Notice that as the threshold for tie strength goes up, fewer ties between members of the Congressional Progressive Caucus appear. The disappearance of these ties is not random. Rather, ties concentrate between members of a single core group. Above a threshold of sixty bills jointly supported in order for a tie to appear, the following core group of the Congressional Progressive Caucus resolves:
These members are the core in a network sense, being the set of people between whom the most joint activity is shared. But that means they’re core in a substantive sense, too, as the people in the group whose political behavior is most coordinated.
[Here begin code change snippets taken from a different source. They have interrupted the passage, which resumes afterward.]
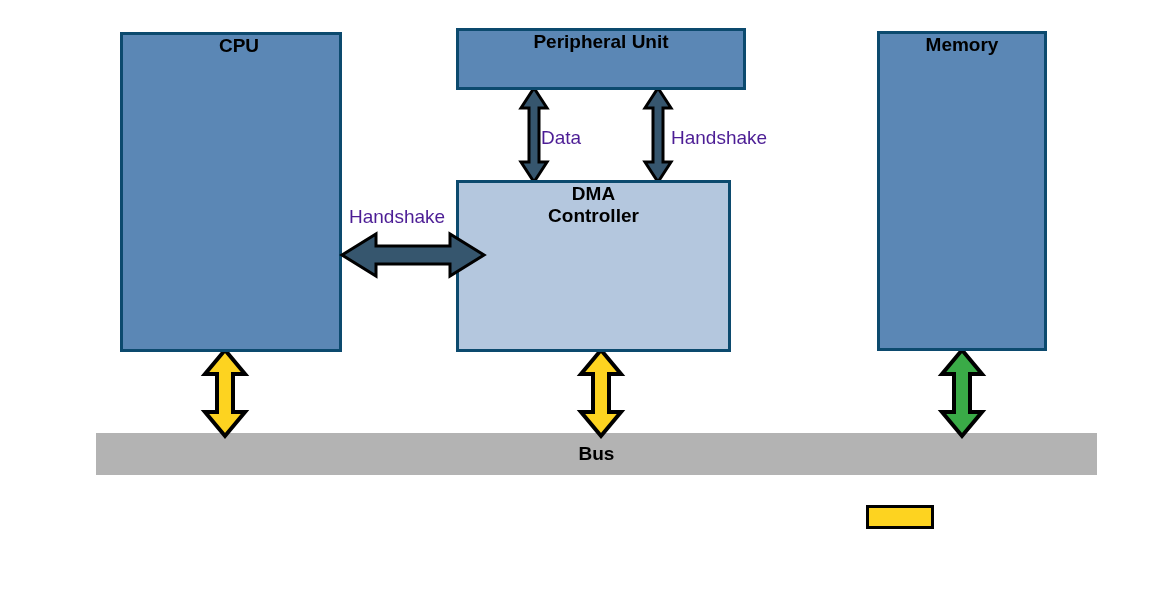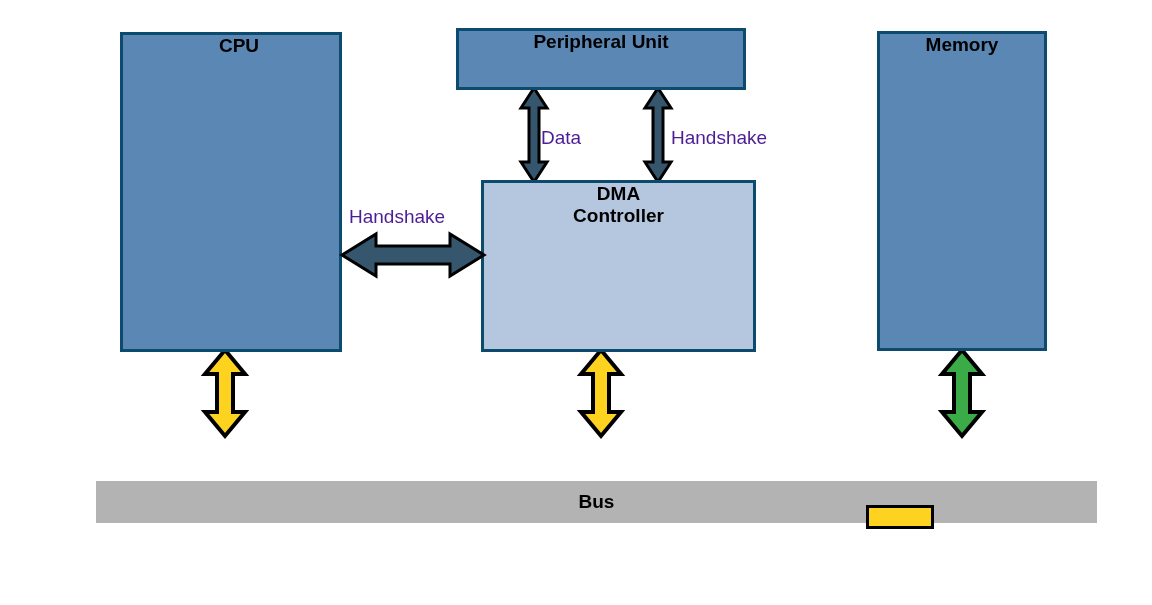--- a/index.html
+++ b/index.html
@@ -46,7 +46,7 @@
     font-size: 19px;
   }
   #dma-block {
-    left: 481px;  top: 180px;
+    left: 456px;  top: 180px;
     width: 275px; height: 172px;
     background: #b4c7de;
     font-size: 19px;

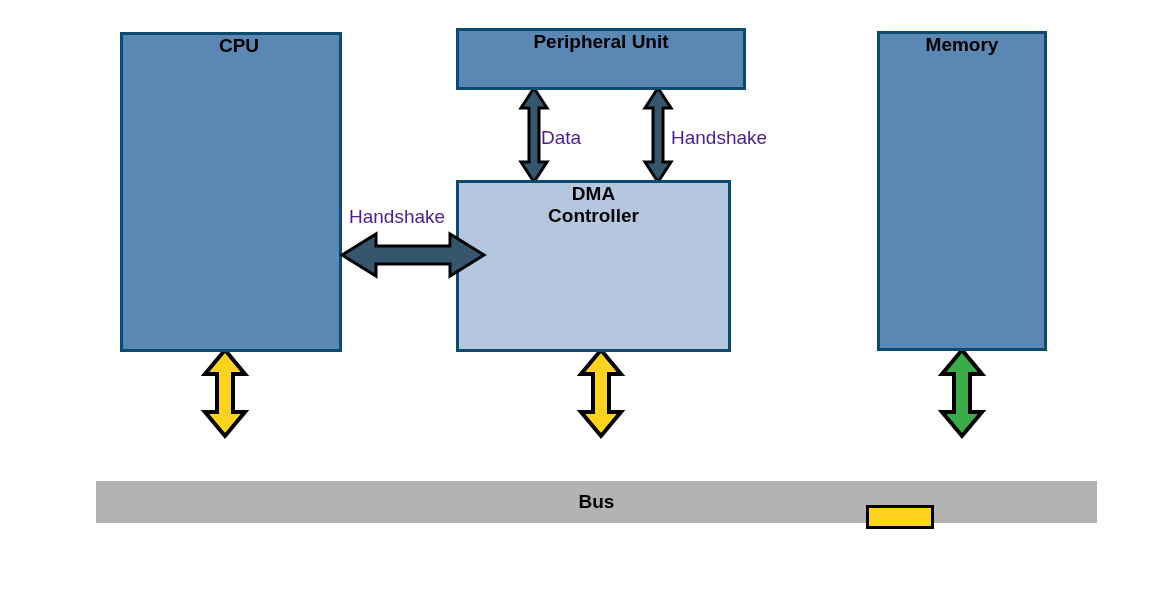--- a/index.html
+++ b/index.html
@@ -70,7 +70,6 @@
     font-size: 19px;
     color: #000000;
     z-index: 2;
-    margin-top: 48px;
   }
Other members of the CPC fall off to the periphery of the network and of CPC joint activity.
Is the core-periphery status of members of the Congressional Progressive Caucus associated with other indicators of progressive political leadership? Yes. The two co-chairs of the caucus, Raul Grijalva and Lynn Woolsey, are also in the network core. Notice that the core of our network image is where the core of the network lies, and that those closer to the edge of the image are more peripheral (I arranged the image that way on purpose). Keeping the distribution of CPC members in that image the same, let’s color code them according to each member’s Progressive Action Score, the % of the time that each member has acted in a progressive manner regarding a slate of 20 bills before the House this year. Here’s what the result looks like:
Those who are at the core of the CPC network also have the highest Progressive Action Scores. The three most strongly connected members of the CPC are Raul Grijalva, Janice Schakowsky and Maurice Hinchey, and they earn three out of the four highest progressive action scores in the entire House of Representatives. The fourth in that high-scoring group, Bob Filner, is part of the broader core we name above. Where are the five members with the lowest Progressive Action Scores? On the edge of the periphery, gaining their peripheral status by jointly supporting few bills with their fellow members. It’s a good sign that these indicators are related, each apparently measuring some common underlying tendency toward a progressive political commitment.
As the 111th Congress continues, look for more reports on the cosponsorship and caucus activity of your representatives on Capitol Hill. Remember: it’s your Congress. You deserve to know what’s going on there.